I can imagine a lyric from a country song about Don’t Come Knocking, the new film by Wim Wenders: “Hollywood will just go on faking it/And you and I, we’ll just keep on taking it.” There is a bitter, ironic beauty to the mastery with which Wenders employs the stunning visuals and narrative hopefulness of the Western genre, all the while juxtaposing it to the cruelty and dysfunction of modern life.
The best way to get a handle on Wenders’ sprawling Don’t Come Knocking is by comparing it to another Wenders film, the seminal 1984 Paris, Texas. Both films were written in collaboration with American playwright Sam Shepard, who also stars in this one, and the two films cover similar ground both thematically and cinematically.
The films focus on the return of a father figure — in the new film’s case, an over-the-hill actor named Howard Spence (Shepard) who is estranged from his family and to a large degree from his own past.

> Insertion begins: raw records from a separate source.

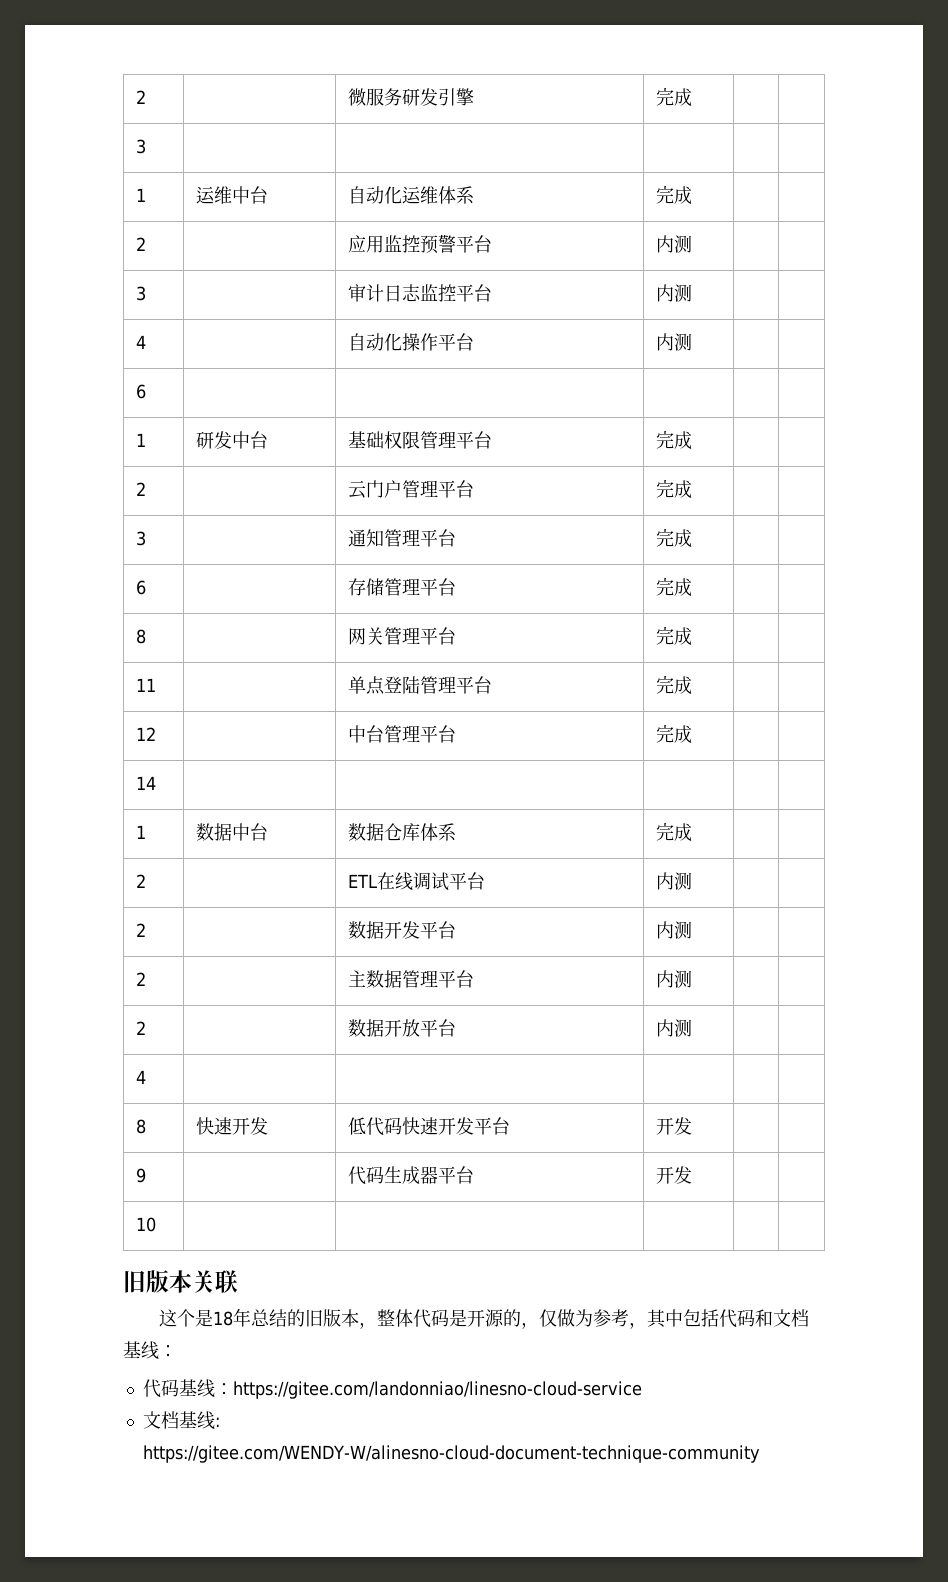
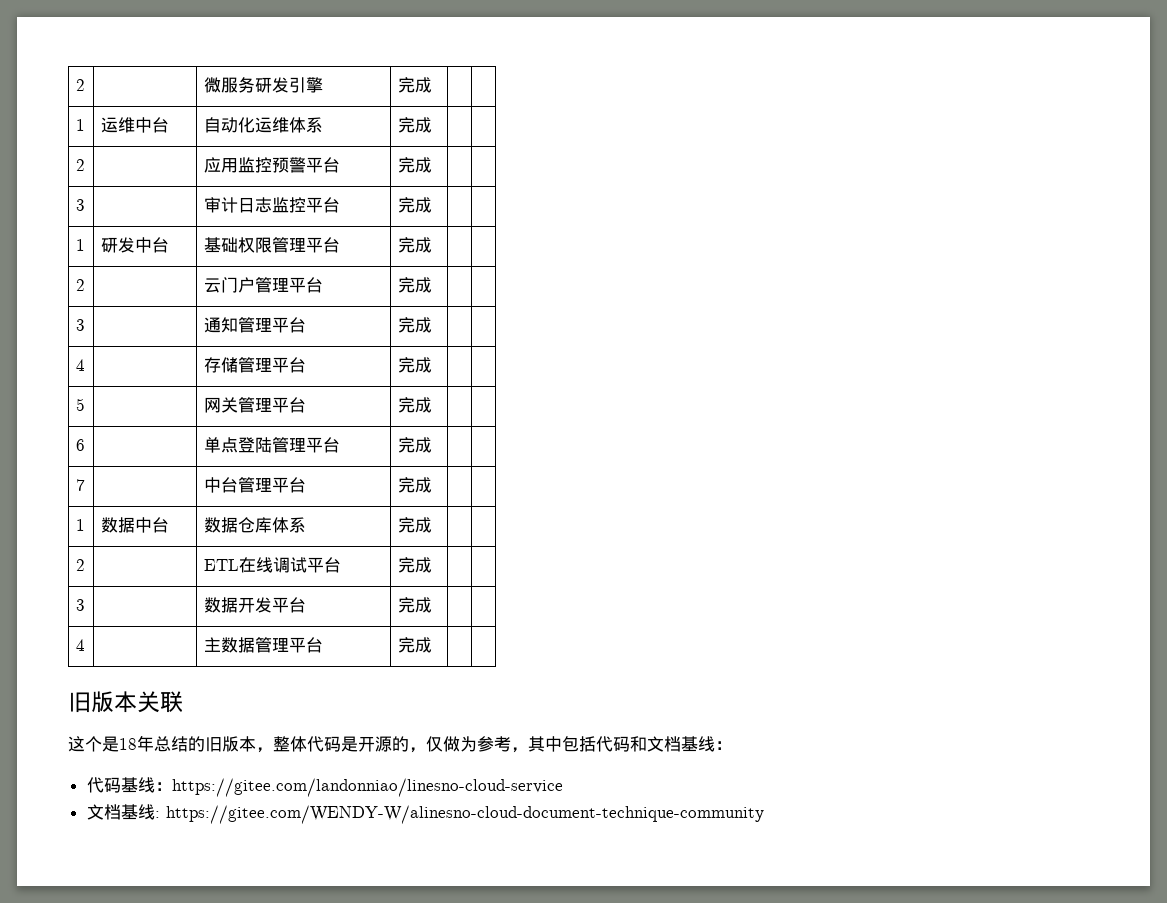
[136,139,147,154] // 3 | | | | | -> (432, 85) none
[656,235,693,253] 内测 -> [397,157,432,173] 完成
[656,284,693,302] [136,335,147,349] [348,333,475,351] [656,333,693,351] [136,384,147,399] 内测 | | // 4 | | 自动化操作平台 | 内测 | | // 6 | | | -> [397,197,432,213] 完成
[136,580,147,595] 6 -> [75,359,85,371] 4
[136,629,147,644] 8 -> [75,398,85,411] 5
[136,678,157,692] 11 -> [75,439,85,451] 6
[136,727,157,741] 12 -> [75,479,85,491] 7
[136,776,157,790] // 14 | | | | | -> (432, 485) none
[656,872,693,890] [136,923,147,937] 内测 | | // 2 -> [397,557,432,573] [75,599,85,611] 完成 | | // 3
[656,921,693,939] [136,972,147,986] 内测 | | // 2 -> [397,597,432,613] [75,639,85,651] 完成 | | // 4
[656,970,693,988] [136,1021,147,1035] [348,1019,457,1037] [656,1019,693,1037] [136,1070,147,1084] [136,1119,147,1134] [196,1117,269,1135] [348,1117,511,1136] [656,1117,693,1135] [136,1168,147,1183] [348,1166,475,1185] [656,1166,693,1184] [136,1217,157,1232] 内测 | | // 2 | | 数据开放平台 | 内测 | | // 4 | | | | | // 8 | 快速开发 | 低代码快速开发平台 | 开发 | | // 9 | | 代码生成器平台 | 开发 | | // 10 | | | -> [397,637,432,653] 完成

In Paris, Texas, Wenders gave us a protagonist who could have wandered out of a Western film; here he gives us Howard, who has literally just escaped on horseback from the set of his latest production.
Martin Scorsese once said that film fills the spiritual need of people to share a common memory. What gives the Wenders/Shepard collaborations their energy is that they begin in a condition of near amnesia. As the estranged characters struggle to reconcile with their long separation, cinema itself functions as a form of memory. In Paris, Texas, it was home footage that tied the characters together. Here the vestiges of Howard’s movie stardom serve that purpose, while Wenders uses the landscape of the American Southwest as a tool to comment on the struggle to maintain that reunion.
The dialogue and plot both draw heavily on absurdist theater, which is a powerful but dangerous technique. The exchanges among the film’s experienced actors — Shepard, Jessica Lange as his wife, and the phenomenal Tim Roth as the studio Pinkerton — work in conjunction with the film’s stilted narrative in a weird, wonderful way. When the same kind of dialogue is delivered by Howard’s son Earl (Gabriel Mann), on the other hand, it is almost unbearable.
This film is not quite as strong as Paris, Texas. But this is a profound work, principally for the way in which Wenders wields the Western as double-edged sword. Here genre is a lens and a mask, a tool through which the filmmaker can comment and behind which the characters can hide. Sadly, the characters’ awareness of their roles makes it harder to be simultaneously enthralled by Don’t Come Knocking‘s layered commentary and immersed in these characters’ struggles as well.